Jan Monschke

Building a minimal i18n library

June 10, 2019

I am currently building the website for my wedding next year which has to be translated into English, German and French to make the information accessible for all our guests.

From work I know about the significance of internationalization (i18n) but also about the complexity of the topic. Which is why I started to look for libraries that were lightweight and easy to use. I quickly found myself in a deep rabbit hole, comparing the feature set of the big libraries like Format.js, i18next and small ones like polyglot.js. Format.js would be my go-to solution for a production app but I found that its setup and the translation format would be overkill for my tiny website. The same was true for i18next. Even polyglot.js offered too much functionality (e.g. support for all kinds of pluralizations that I knew I did not have to support) for what I needed.
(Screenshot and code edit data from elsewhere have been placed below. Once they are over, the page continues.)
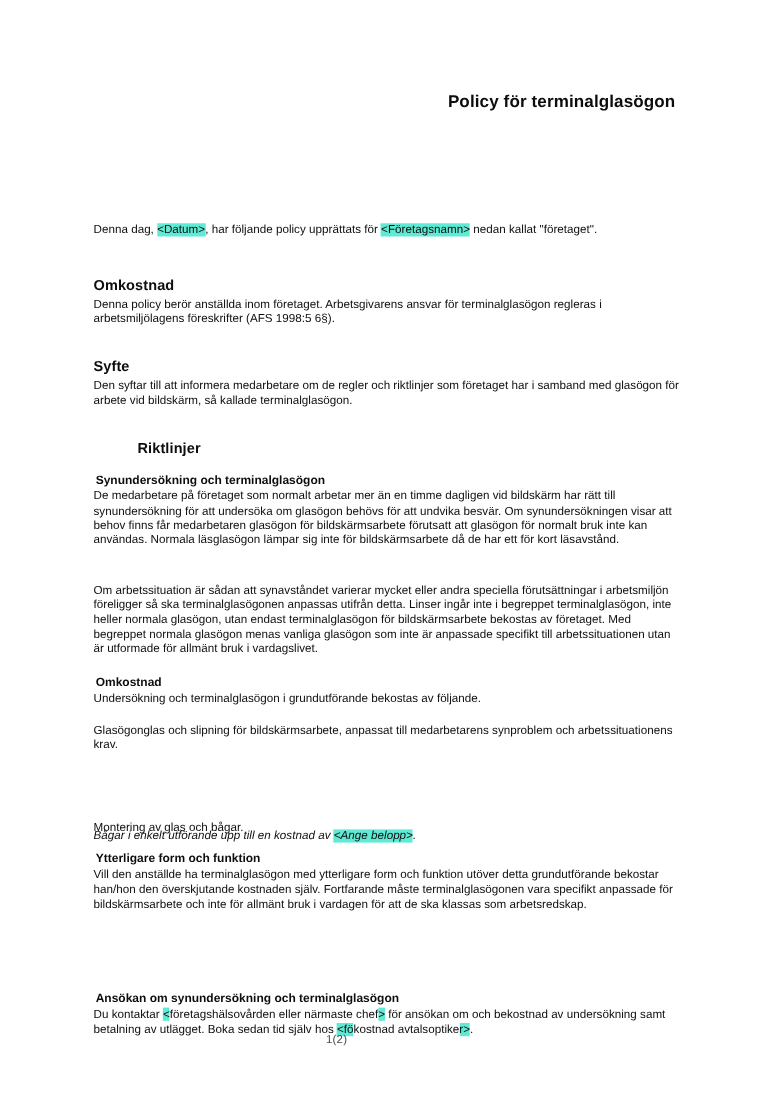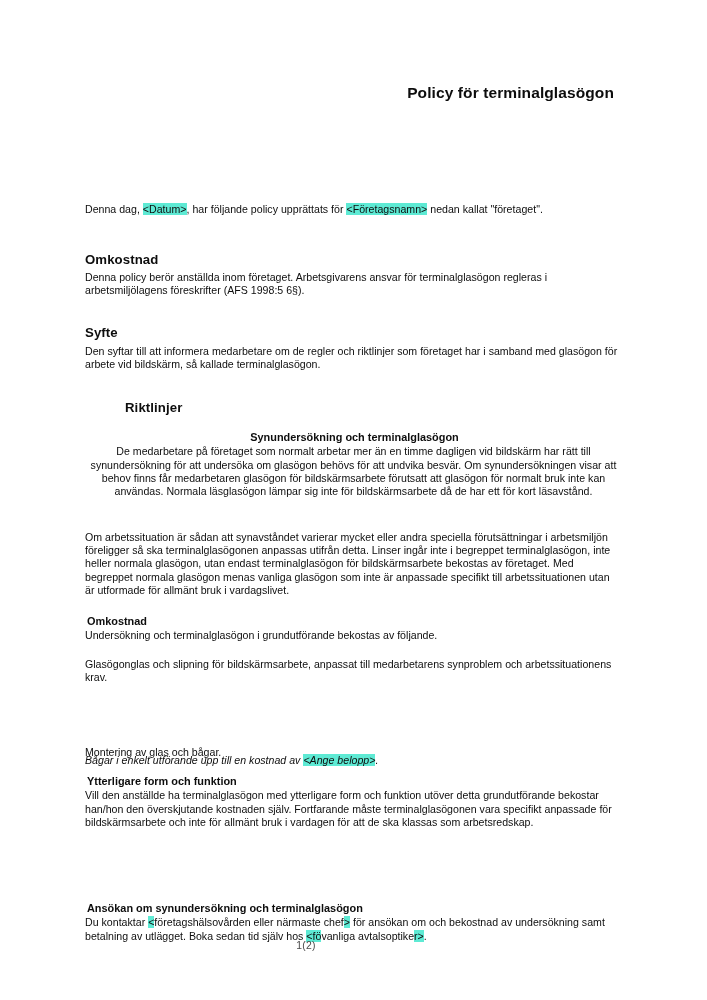--- a/index.html
+++ b/index.html
@@ -130,7 +130,7 @@
       <h2 class="sec sec-riktlinjer">Riktlinjer</h2>
     </div>
 
-    <div class="block" style="top:431px;text-align:center;">
+    <div class="block" style="top:431px;">
       <h3 class="subsec">Synundersökning och terminalglasögon</h3>
       <p class="body">De medarbetare på företaget som normalt arbetar mer än en timme dagligen vid bildskärm har rätt till synundersökning för att undersöka om glasögon behövs för att undvika besvär. Om synundersökningen visar att behov finns får medarbetaren glasögon för bildskärmsarbete förutsatt att glasögon för normalt bruk inte kan användas. Normala läsglasögon lämpar sig inte för bildskärmsarbete då de har ett för kort läsavstånd.</p>
     </div>

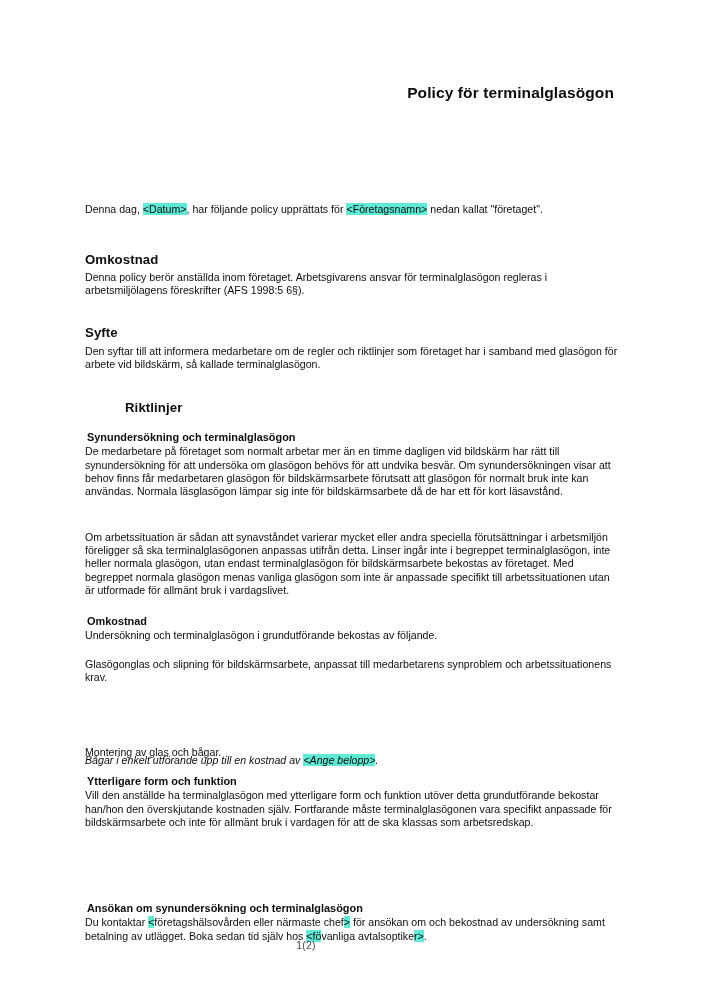--- a/index.html
+++ b/index.html
@@ -160,7 +160,7 @@
 
     <div class="block" style="top:865px;margin-top:37px;">
       <h3 class="subsec">Ansökan om synundersökning och terminalglasögon</h3>
-      <p class="body"><span>Du kontaktar </span><span class="hl">&lt;</span><span>företagshälsovården eller närmaste chef</span><span class="hl">&gt;</span><span> för ansökan om och bekostnad av undersökning samt betalning av utlägget. Boka sedan tid själv hos </span><span class="hl">&lt;fö</span><span>vanliga avtalsoptike</span><span class="hl">r&gt;</span><span>.</span></p>
+      <p class="body"><span>Du kontaktar </span><span class="hl">&lt;</span><span>företagshälsovården eller närmaste chef</span><span class="hl">&gt;</span><span> för ansökan om och bekostnad av undersökning samt betalning av utlägget. Boka sedan tid själv hos </span><span class="hl">&lt;fö</span><span>kostnad avtalsoptike</span><span class="hl">r&gt;</span><span>.</span></p>
     </div>
 
   </div>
At that point I took a step back and began to formulate the structure for an i18n library that would suit my minimal requirements. What I essentially needed was a function that, when given a translation key, would return a string translated in the users language.

t('bus_tickets');
// => Your bus tickets

Detecting the user’s language

This raised the question: how do I detect the user’s desired language. I knew about the Accept-Language HTTP header but since my website does not have a server, I was not able to use that header so I used navigator.language which returns the language that the browser is set to.

const defaultLocale = 'en';
const userLocale =
  navigator.language || navigator.userLanguage || navigator.browserLanguage;

The next step was to match the the user’s language to one of the languages that I was translating, or, if the user’s language was not supported, to fall back to the default locale. The matching is kept simple here on purpose because the locales that I would support are pretty simple. I was also not planning on adding special translations in cases like de_AT (Austrian German) or fr_CA (French Canadian). (If you’re planning on localizing your product’s website, you should definitely consider adding support for those locales!)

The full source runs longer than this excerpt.